**Work item:**
The records below need to be restated word for word.

◆ ◆ ◆ ◆ ◆ ◆ ◆

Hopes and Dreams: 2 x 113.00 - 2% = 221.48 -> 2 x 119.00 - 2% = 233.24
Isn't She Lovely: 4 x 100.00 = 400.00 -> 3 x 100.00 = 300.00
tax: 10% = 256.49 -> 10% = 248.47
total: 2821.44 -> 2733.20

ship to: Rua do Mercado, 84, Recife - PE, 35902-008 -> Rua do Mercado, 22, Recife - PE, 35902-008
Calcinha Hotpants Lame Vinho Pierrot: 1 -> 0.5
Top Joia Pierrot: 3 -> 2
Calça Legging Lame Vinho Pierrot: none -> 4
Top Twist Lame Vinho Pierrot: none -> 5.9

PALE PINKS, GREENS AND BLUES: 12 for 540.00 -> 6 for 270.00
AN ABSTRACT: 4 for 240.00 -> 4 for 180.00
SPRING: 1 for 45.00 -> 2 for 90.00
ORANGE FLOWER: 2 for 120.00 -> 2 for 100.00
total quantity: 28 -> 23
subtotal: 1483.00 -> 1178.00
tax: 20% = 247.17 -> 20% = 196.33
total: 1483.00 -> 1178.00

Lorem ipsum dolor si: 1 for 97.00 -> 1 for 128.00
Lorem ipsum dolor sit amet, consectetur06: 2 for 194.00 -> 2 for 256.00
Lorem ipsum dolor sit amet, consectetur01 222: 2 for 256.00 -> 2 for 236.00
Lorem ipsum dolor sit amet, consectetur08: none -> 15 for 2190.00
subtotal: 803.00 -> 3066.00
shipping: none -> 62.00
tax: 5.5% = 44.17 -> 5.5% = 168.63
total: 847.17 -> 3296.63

◆ ◆ ◆ ◆ ◆ ◆ ◆

**Task response:**
Hopes and Dreams: 2 x 113.00 - 2% = 221.48 -> 2 x 119.00 - 2% = 233.24
Isn't She Lovely: 4 x 100.00 = 400.00 -> 3 x 100.00 = 300.00
tax: 10% = 256.49 -> 10% = 248.47
total: 2821.44 -> 2733.20

ship to: Rua do Mercado, 84, Recife - PE, 35902-008 -> Rua do Mercado, 22, Recife - PE, 35902-008
Calcinha Hotpants Lame Vinho Pierrot: 1 -> 0.5
Top Joia Pierrot: 3 -> 2
Calça Legging Lame Vinho Pierrot: none -> 4
Top Twist Lame Vinho Pierrot: none -> 5.9

PALE PINKS, GREENS AND BLUES: 12 for 540.00 -> 6 for 270.00
AN ABSTRACT: 4 for 240.00 -> 4 for 180.00
SPRING: 1 for 45.00 -> 2 for 90.00
ORANGE FLOWER: 2 for 120.00 -> 2 for 100.00
total quantity: 28 -> 23
subtotal: 1483.00 -> 1178.00
tax: 20% = 247.17 -> 20% = 196.33
total: 1483.00 -> 1178.00

Lorem ipsum dolor si: 1 for 97.00 -> 1 for 128.00
Lorem ipsum dolor sit amet, consectetur06: 2 for 194.00 -> 2 for 256.00
Lorem ipsum dolor sit amet, consectetur01 222: 2 for 256.00 -> 2 for 236.00
Lorem ipsum dolor sit amet, consectetur08: none -> 15 for 2190.00
subtotal: 803.00 -> 3066.00
shipping: none -> 62.00
tax: 5.5% = 44.17 -> 5.5% = 168.63
total: 847.17 -> 3296.63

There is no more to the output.